BAB 2

659 30 1
                                    

Kuas itu menari-nari. Kanvas yang awalnya putih kini sudah berubah. Bukan warna-warni yang beragam. Hanya ada dua warna saja. Hitam dan putih. Gambarnyapun tidak bisa dibilang bagus, karena coretan itu hanya bisa dimengerti oleh pelukisnya saja. Alunan musik pop rock mengema ditelinga Fransisca. Ia menyukai kagiatannya yang satu ini. Melukis sambil menikmati alunan musik. Serasa dunia hanya miliknya.

"Frans.." suara itu sudah memanggilnya hampir lima kali. Namun pemilik nama masih diam, terlalu terbuai dengan kegiatannya.

Merasa ada tepukan kecil di pundaknya, Fransisca melepas heardphone berwarna hijau tosca dengan perpaduan warna putih itu. Fransisca mendongak melihat siapa yang berdiri di sampingnya. Ternyata itu Diana, mama Fransisca.

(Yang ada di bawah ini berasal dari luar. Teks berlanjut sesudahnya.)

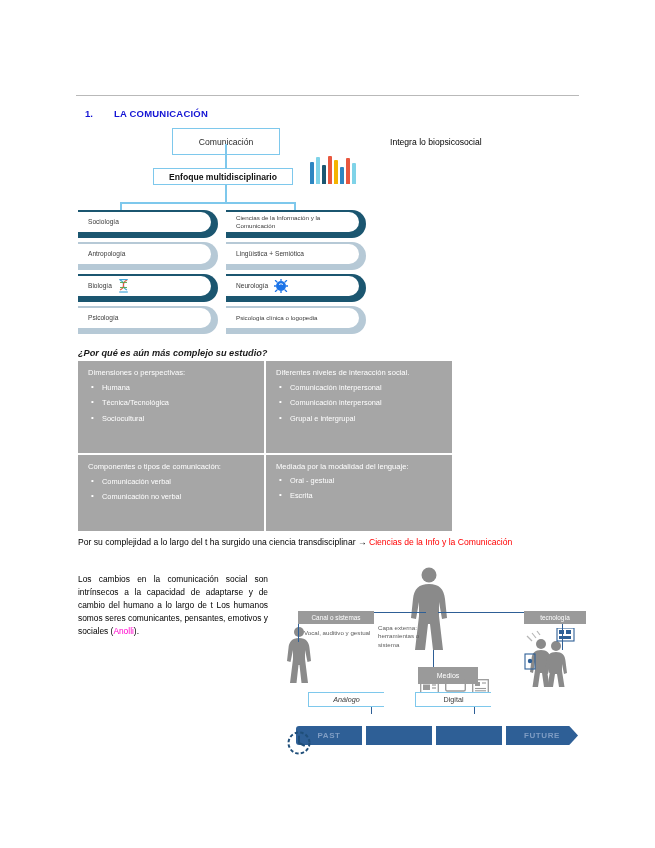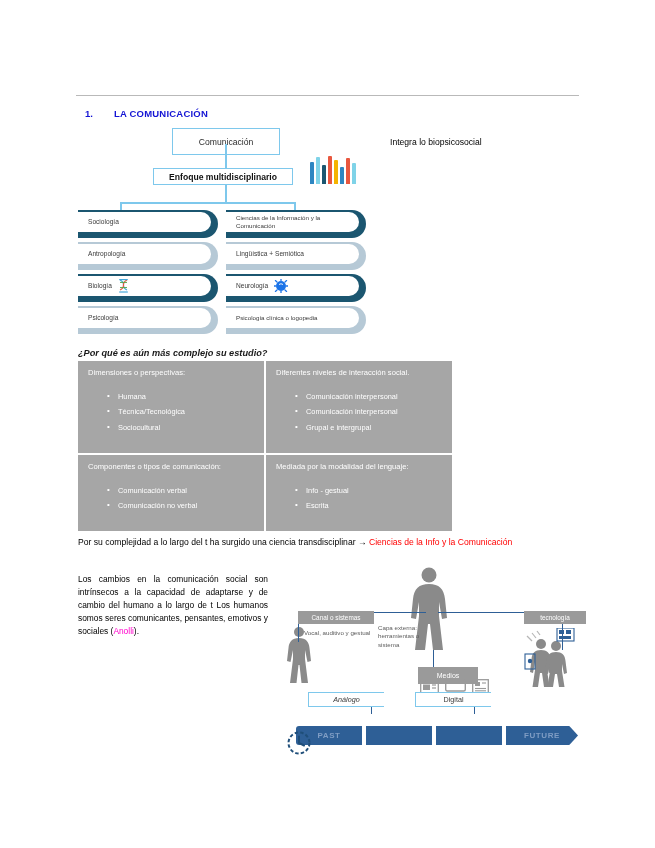--- a/index.html
+++ b/index.html
@@ -181,21 +181,21 @@
   }
   .gcell {
     background: #a6a6a6;
     color: #ffffff;
     padding: 8px 10px 18px 10px;
     box-sizing: border-box;
     font-size: 7.6px;
     line-height: 1.1;
   }
   .gcell .ghead { margin-bottom: 7px; }
-  .gcell ul { margin: 16px; padding: 0; list-style: none; }
+  .gcell ul { margin: 0; padding: 0; list-style: none; }
   .gcell li {
     position: relative;
     padding-left: 14px;
     margin-bottom: 7px;
     font-size: 7.4px;
   }
   .gcell li::before {
     content: "•";
     position: absolute;
     left: 3px;
@@ -440,21 +440,21 @@
       <div class="gcell">
         <div class="ghead">Componentes o tipos de comunicación:</div>
         <ul>
           <li>Comunicación verbal</li>
           <li>Comunicación no verbal</li>
         </ul>
       </div>
       <div class="gcell r2c2">
         <div class="ghead">Mediada por la modalidad del lenguaje:</div>
         <ul>
-          <li>Info - gestual</li>
+          <li>Oral - gestual</li>
           <li>Escrita</li>
         </ul>
       </div>
     </div>
 
   <div class="para-red">
     <span>Por su complejidad a lo largo del t ha surgido una ciencia transdisciplinar → </span><span class="red">Ciencias de la Info y la Comunicación</span>
   </div>
 
   <div class="para-bottom">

"Adek makan dulu ya, udah jam makan siang." Memang Diana selalu menaruh perhatian lebih kepada Fransisca.

"Iya Mah."

Diana tersenyum, ia mendorong kursi roda milik Fransisca. Sesekali mereka tertawa. Ada sepasang mata yang menatap dari balik pintu, ia menatap penuh iri. Tapi perasaan itu segera ia tepis. Nggak, dia lebih butuh kasih sayang dari pada gue, batinnya menguatkan.

Kursi roda itu berhenti di ujung pintu yang memisahkan antara halaman belakang dengan dapur. Keadaan rumah yang terkesan terbuka membuat halaman belakang dan dapurnya hanya dibatasi oleh kaca. Diana terdiam, ia menatap putrinya itu dengan datar, "udah pulang kamu?"

Perempuan itu berusaha menyungingkan senyum. Meski otot wajahnya begitu kaku, "udah Mah. Baru aja nyampek rumah. Kalian udah makan?"

"Belum Kak, ini kita baru mau makan. Kakak ganti baju deh, terus gabung sama kita di meja makan," ujar Fransisca.

"Tumben kamu pulang siang? Biasanya sore kalau nggak malem baru sampek rumah."

Alice yang tadinya menatap Fransisca kini berganti menatap Diana, "ada rapat guru Mah. Jadi hari ini pulang cepet."

"Mama nggak tahu kalau kamu pulang cepet. Jadi mama nggak masak banyak."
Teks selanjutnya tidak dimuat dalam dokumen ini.